Verse 6 of 1 Peter 3 refers to Sarah who “obeyed” Abraham, “calling him lord.” As we can see, very few women today are willing to “obey” their husbands! In fact, generally the husband may obey his wife! This definitely is not a patriarchal society. Instead it may be an egalitarian society or even a feminist society. How sad. But God definitely says that the godly women is to “obey” her husband.  (Obviously, there is a limit here. In fact, we have written several articles on our website that would contend that a woman must refuse to “submit” to ungodly demands of a worldly husband! See www.Truediscipleship.com and type in “submissive” in the search engine.)
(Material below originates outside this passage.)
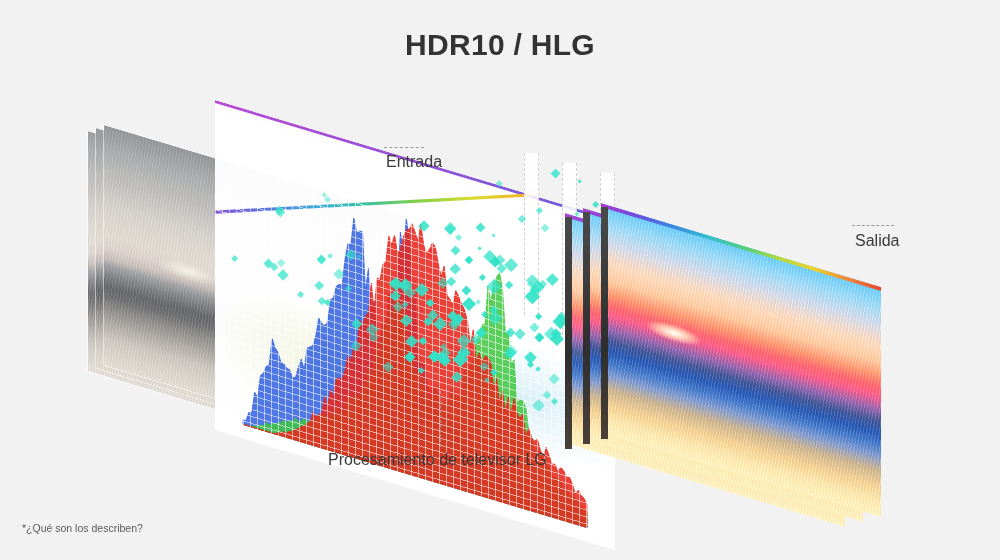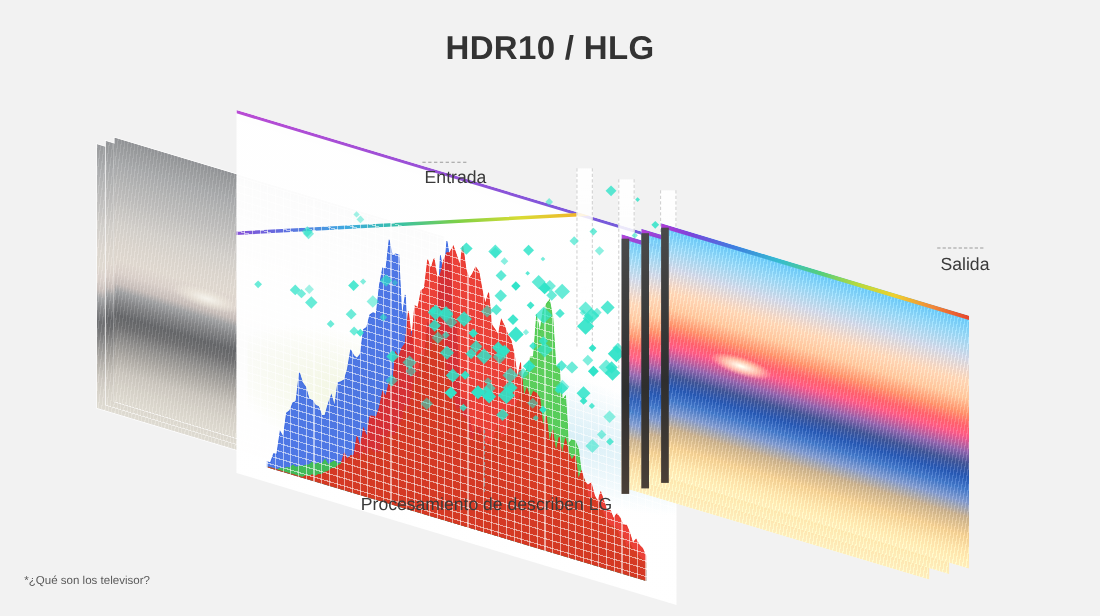"Procesamiento de describen LG" div.callout-label { text: describen -> televisor }
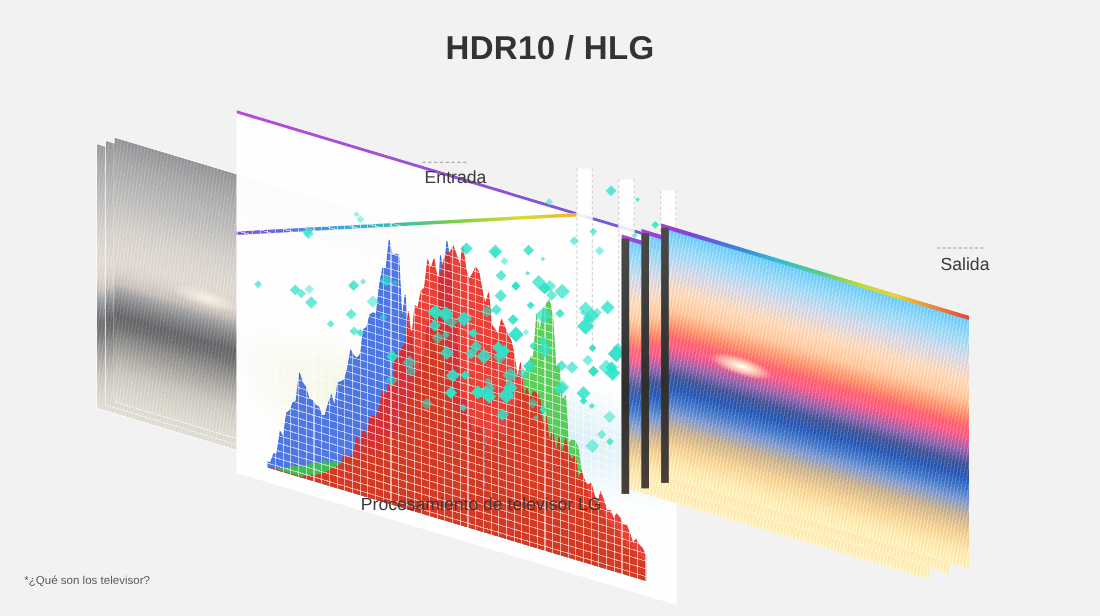"*¿Qué son los televisor?" div { text: televisor -> describen }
We then have reference to the wife who is to “do what is right without being frightened by any fear” (1 Peter 3:6). Instead of submitting to this straightforward command, many or even most women are willing to violate what is right. They may do what is wrong. In other words, they may actually be sinful instead of insisting on the right! Finally, the apostle says that they are not to be frightened by any “fear.” When a woman either submits to a husband’s rightful will or refuses to submit to a sinful husband’s ungodly demands, she may be “frightened.” Instead of this, she is to trust in God’s will and ways.

As we come to the end of this passage of Scripture (without going to other passages, especially in Paul’s letters) we can see that Christian wives are very, very different from the way women behave themselves today. Whether in attitude or in behavior, women generally are insubmissive, immodest, masculine, and fail to be the kind of women that Peter describes and commands in this passage.

If you are a young woman in her twenties or later, we encourage you to be the kind of wife that God describes in this passage. If you are even older, perhaps you have spent all of your life for the past fifty or seventy years violating the plain instructions of 1 Peter 3:1-6. And if you happen to be a young woman, perhaps in her teen years and you are not married yet, we urge you to read over this passage from time to time (or even memorize and meditate on it). Now is the time for you to see what God wants for you and to determine that you will do God’s will from the heart so that you may please Him and so that you may influence others for their good! Be willing to live your life different from the way that surely some 95 percent of women do! Be distinctive for the Lord!